Plus que jamais, il est essentiel de travailler avec votre vétérinaire et de jouer un rôle actif dans le processus de contrôle des parasites. Des considérations au-delà desquelles le vermifuge à utiliser sont en jeu. Votre ferme est unique, ce qui signifie que vos chevaux et leurs fardeaux parasitaires sont uniques et peuvent bénéficier de solutions de gestion qui vont au-delà des stratégies de lutte chimique contre les parasites.

L'objectif d'un programme de déparasitage stratégique n'est pas d'éradiquer tous les parasites de tous les chevaux de la ferme. Il s'agit de réduire la charge parasitaire de chaque cheval pour qu'il soit en bonne santé.
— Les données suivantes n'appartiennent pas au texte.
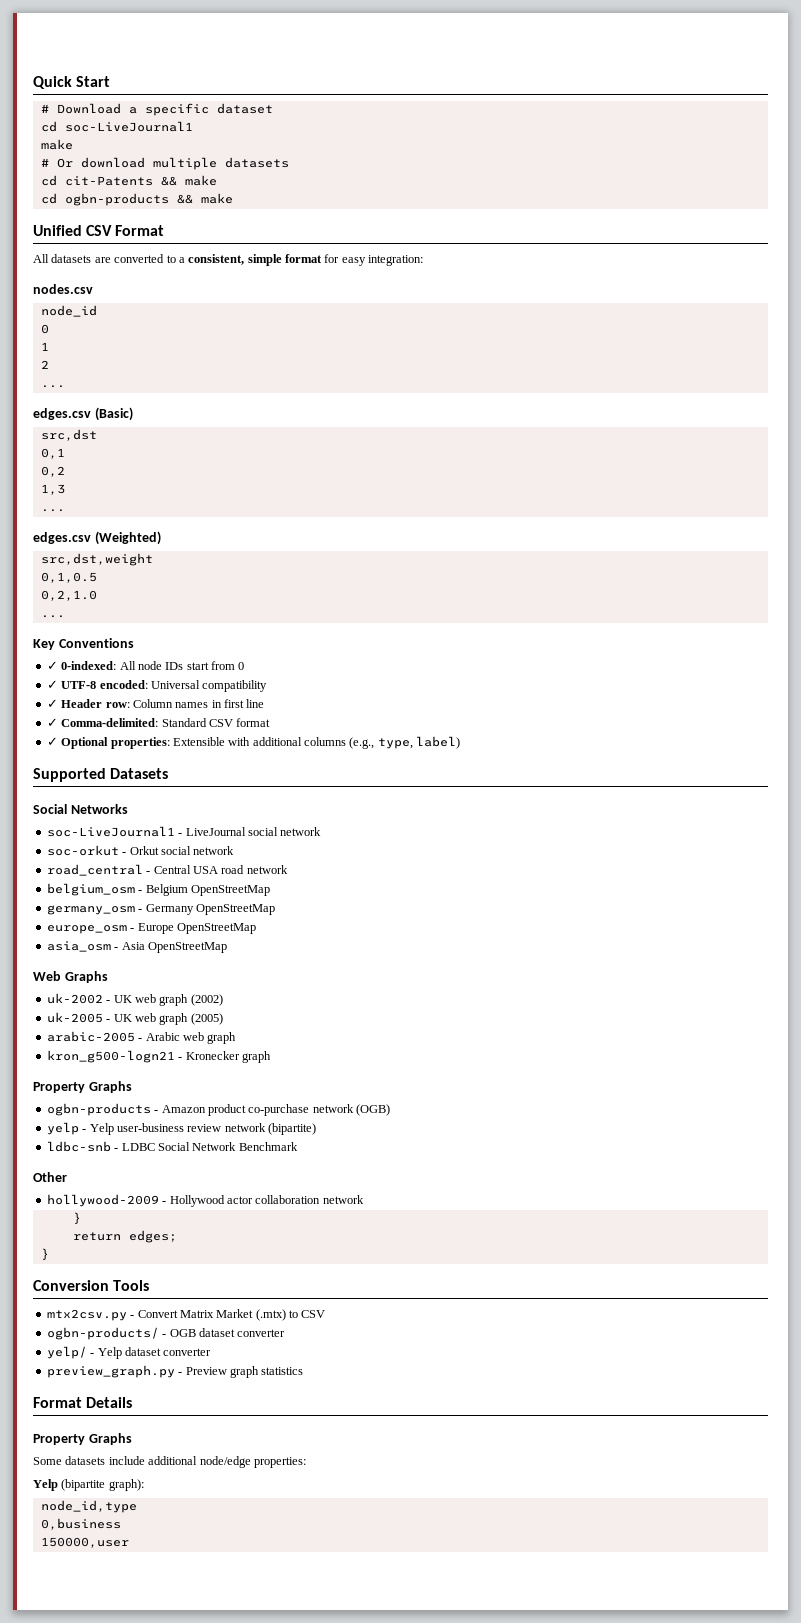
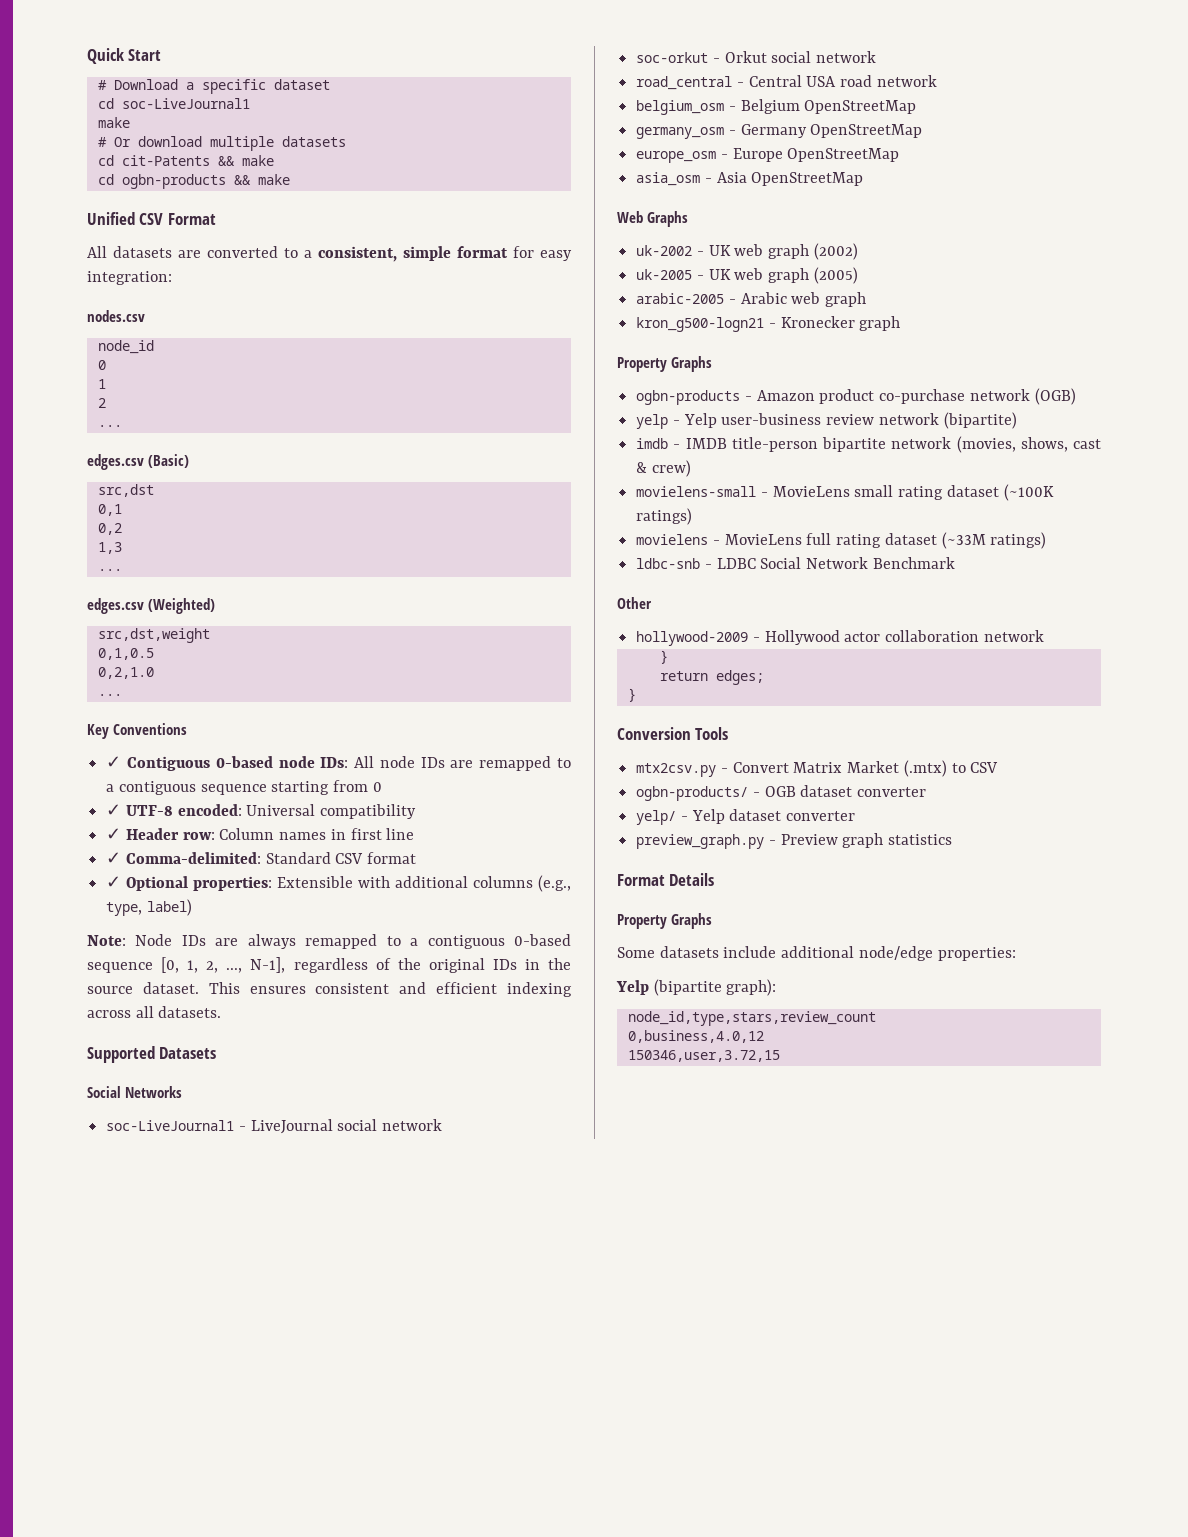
- ✓ 0-indexed: All node IDs start from 0
+ ✓ Contiguous 0-based node IDs: All node IDs are remapped to a contiguous sequence starting from 0
+ Note: Node IDs are always remapped to a contiguous 0-based sequence [0, 1, 2, ..., N-1], regardless of the original IDs in the source dataset. This ensures consistent and efficient indexing across all datasets.
+ imdb - IMDB title-person bipartite network (movies, shows, cast & crew)
+ movielens-small - MovieLens small rating dataset (~100K ratings)
+ movielens - MovieLens full rating dataset (~33M ratings)
- node_id,type
- 0,business
- 150000,user
+ node_id,type,stars,review_count
+ 0,business,4.0,12
+ 150346,user,3.72,15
La seule façon d'atteindre efficacement cet objectif en utilisant les produits de déparasitage disponibles est d'employer l'aide de votre vétérinaire et d'adopter une approche scientifique pour identifier le «bon cheval» et lui donner le «bon vermifuge» au «bon moment».

1. Le bon cheval

N'oubliez pas qu'il n'y a pas de programme de déparasitage universel. Votre sevrage au pâturage n'a pas les mêmes risques parasitaires que votre cheval de performance de 10 ans dans la stalle. L'âge, l'exposition et l'environnement de chaque cheval doivent être pris en considération pour déterminer son risque parasitaire et son protocole de déparasitage.